Les autorités étaient présentes à la cérémonie

La cérémonie d’ouverture des REMA a vu la présence de plusieurs ministres : la ministre de la culture, Elise Foniyama Thiombiano/ Ilboudo, celui de l’énergie, Bachir Ismaël Ouedraogo, du commerce, Harouna Kaboré, et le conseiller spécial du président chargé des questions culturelles, Abdoul Karim Sango.

Elise Foniyama Thiombiano/ Ilboudo, ministre de la culture du Burkina Faso

Selon la ministre de la culture, Elise Foniyama Thiombiano/ Ilboudo, ces rencontres sont originales. « Elles contribuent pleinement à la professionnalisation des métiers de la musique. 75 pays dans le monde ont adopté un système de rémunération pour copie privée.

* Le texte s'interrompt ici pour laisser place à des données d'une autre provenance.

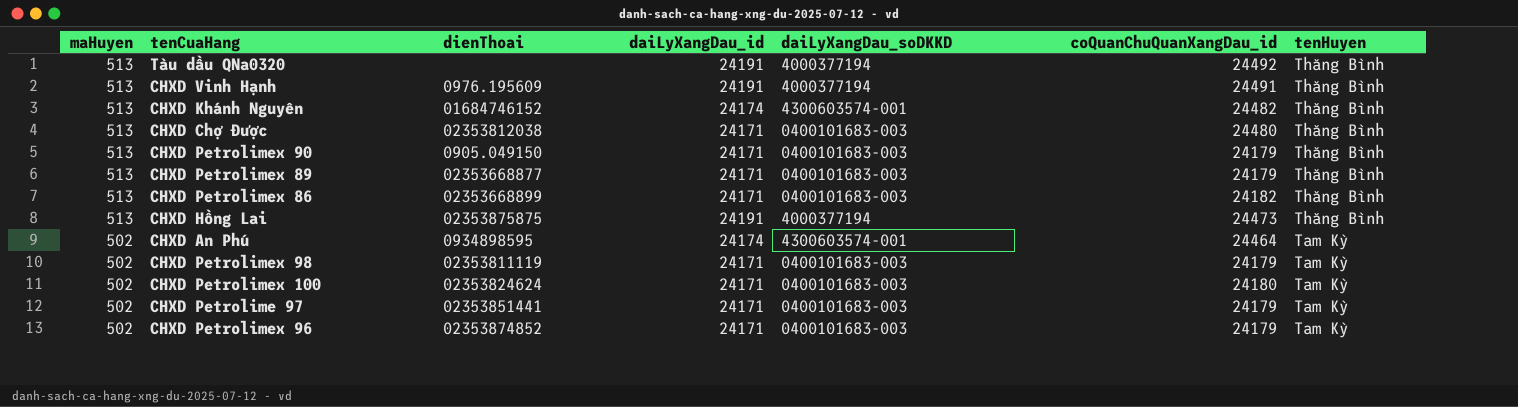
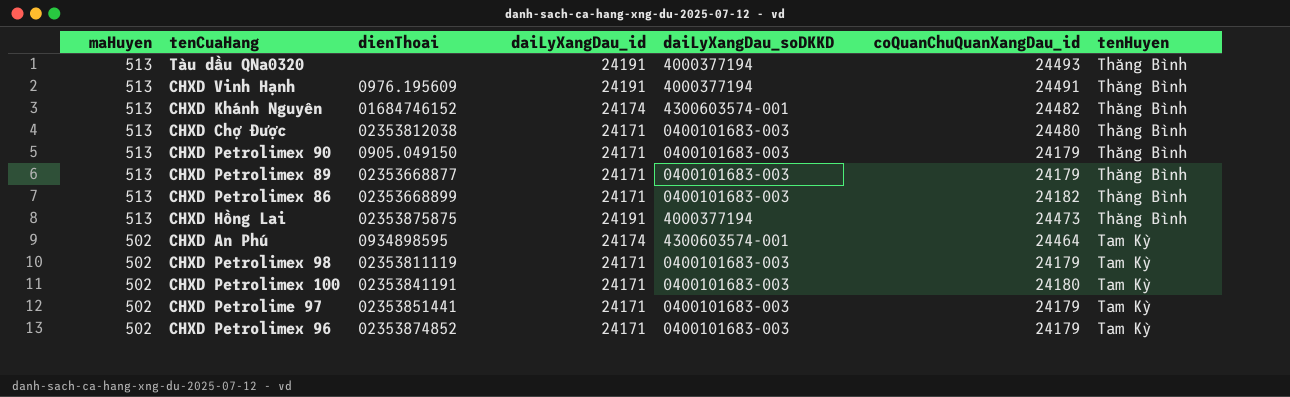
Tàu dầu QNa0320 | coQuanChuQuanXangDau_id: 24492 -> 24493
CHXD Petrolimex 100 | dienThoai: 02353824624 -> 02353841191

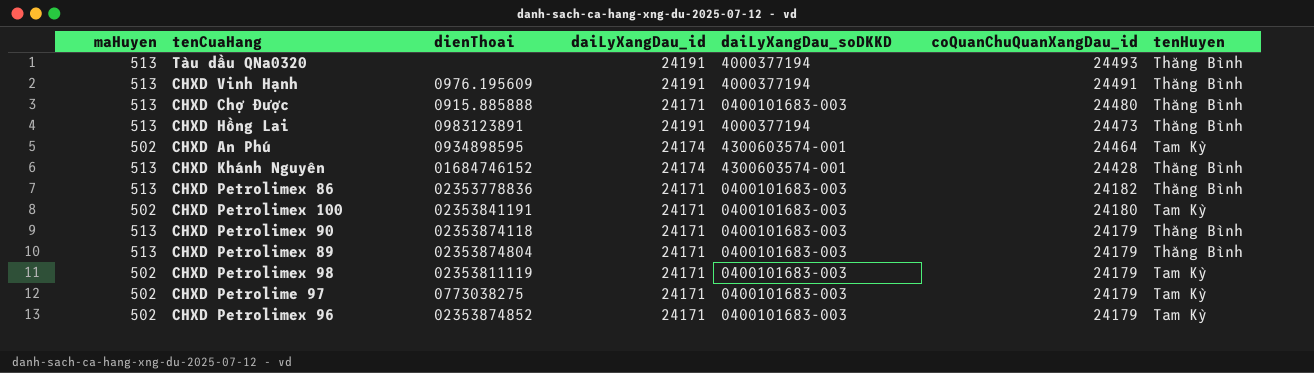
row order: maHuyen descending -> coQuanChuQuanXangDau_id descending
CHXD Chợ Được | dienThoai: 02353812038 -> 0915.885888
CHXD Hồng Lai | dienThoai: 02353875875 -> 0983123891
CHXD Khánh Nguyên | coQuanChuQuanXangDau_id: 24482 -> 24428
CHXD Petrolimex 86 | dienThoai: 02353668899 -> 02353778836
CHXD Petrolimex 90 | dienThoai: 0905.049150 -> 02353874118
CHXD Petrolimex 89 | dienThoai: 02353668877 -> 02353874804
CHXD Petrolime 97 | dienThoai: 02353851441 -> 0773038275

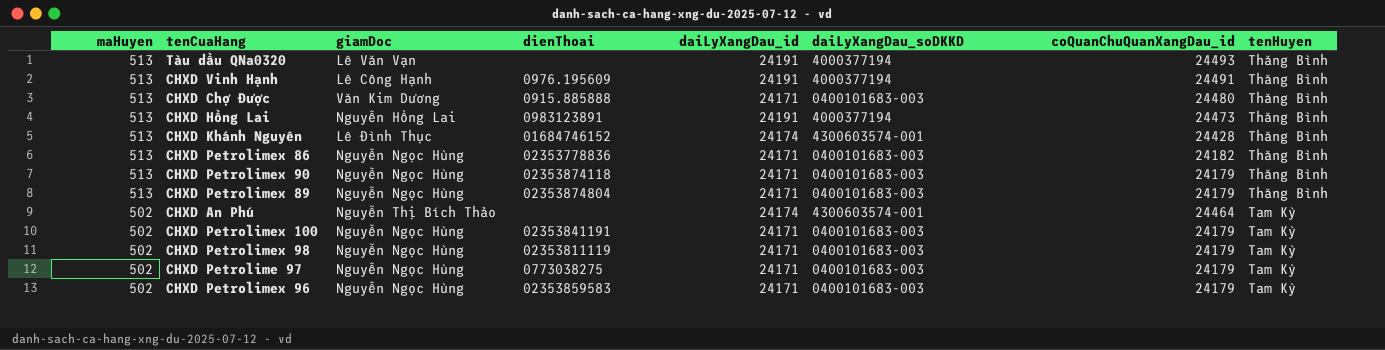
row order: coQuanChuQuanXangDau_id descending -> maHuyen descending
column giamDoc | position: none -> 3
CHXD An Phú | dienThoai: 0934898595 -> none
CHXD Petrolimex 100 | coQuanChuQuanXangDau_id: 24180 -> 24179
CHXD Petrolimex 96 | dienThoai: 02353874852 -> 02353859583

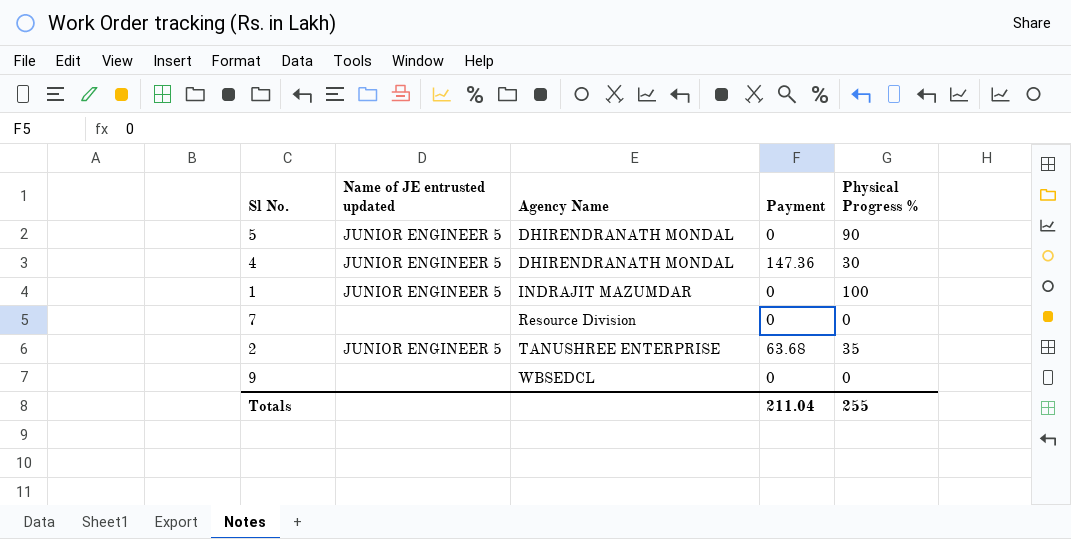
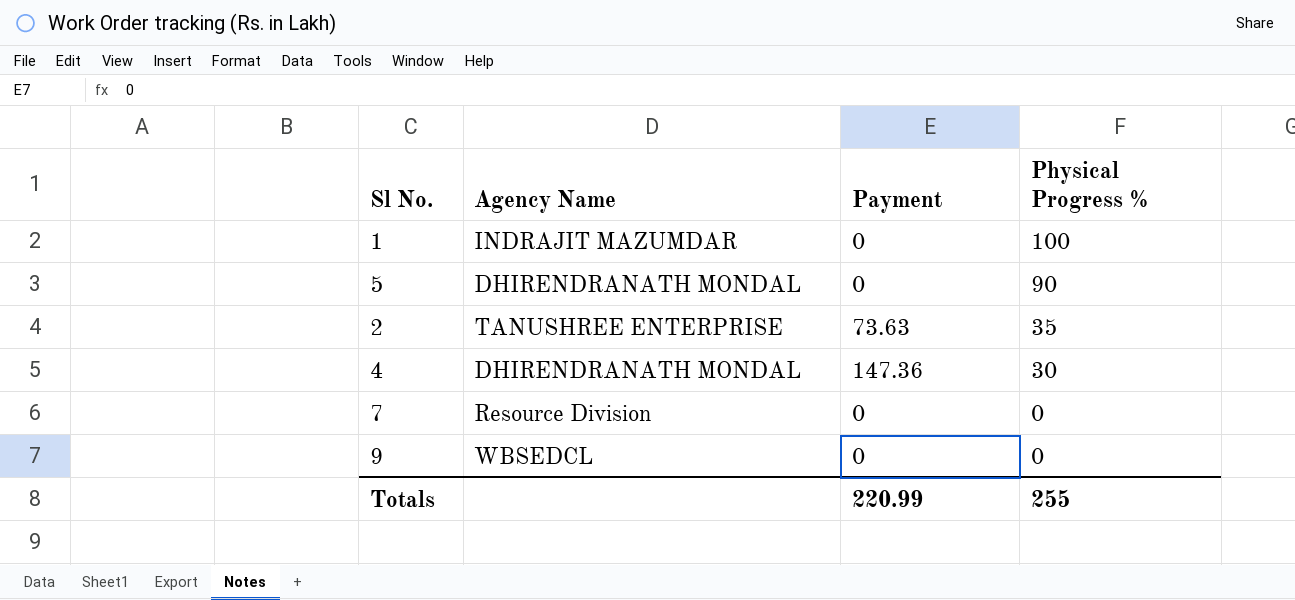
row order: Agency Name ascending -> Physical Progress % descending
column Name of JE entrusted updated | position: 2 -> none
2 | Payment: 63.68 -> 73.63
Totals | Payment: 211.04 -> 220.99

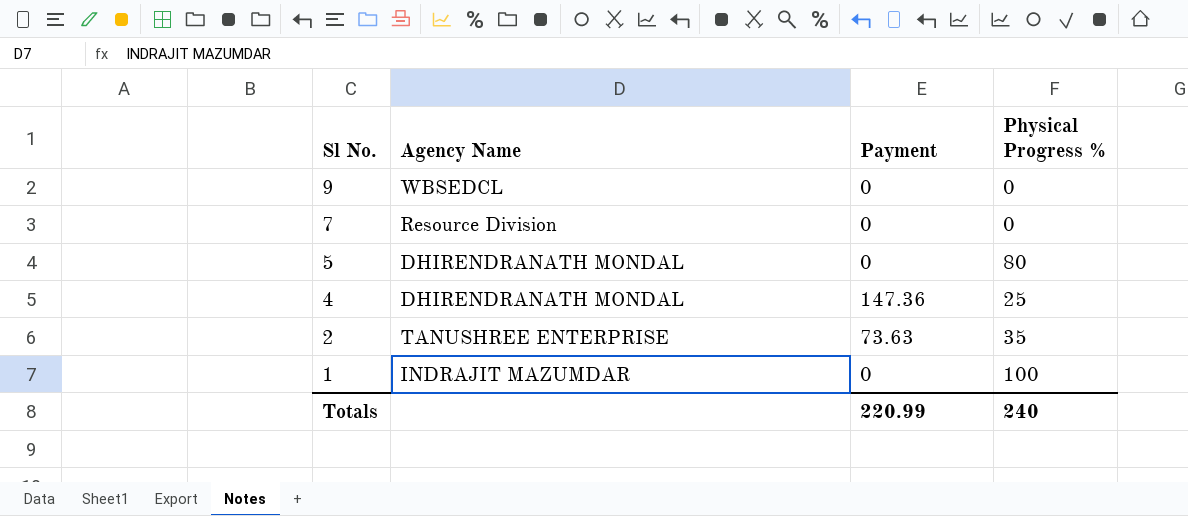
row order: Physical Progress % descending -> Sl No. descending
5 | Physical Progress %: 90 -> 80
4 | Physical Progress %: 30 -> 25
Totals | Physical Progress %: 255 -> 240

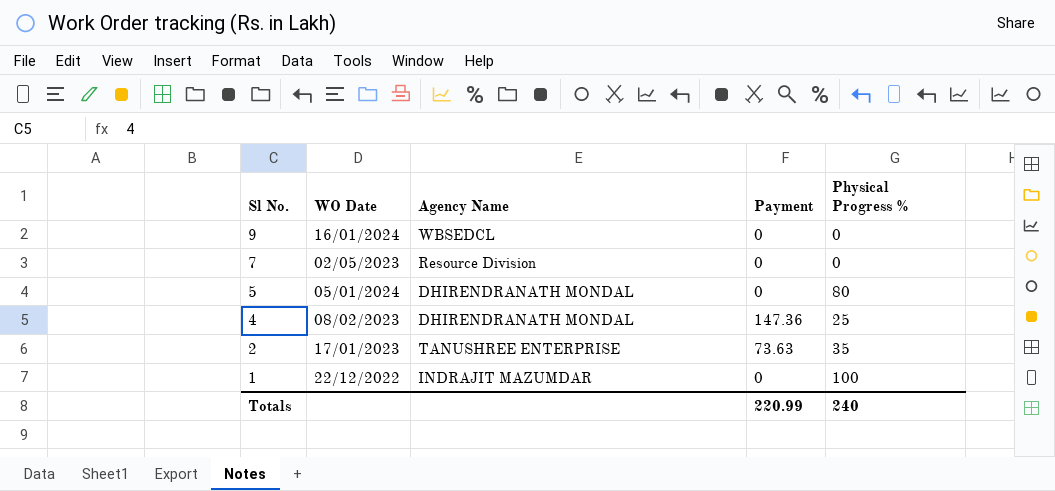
column WO Date | position: none -> 2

En Afrique, seuls neuf pays l’ont fait. Nous sommes heureux de souligner ici le rôle novateur du Burkina en la matière. Nous souhaitons que les échanges participent à des avancées significatives dans ce domaine sur le continent », a-t-elle signifié.

Didier Awadi recevant son trophée

Les REMA se tiennent du 14 au 16 octobre 2021. Des ateliers, des show cases, des panels, etc. animeront cet incubateur de musique.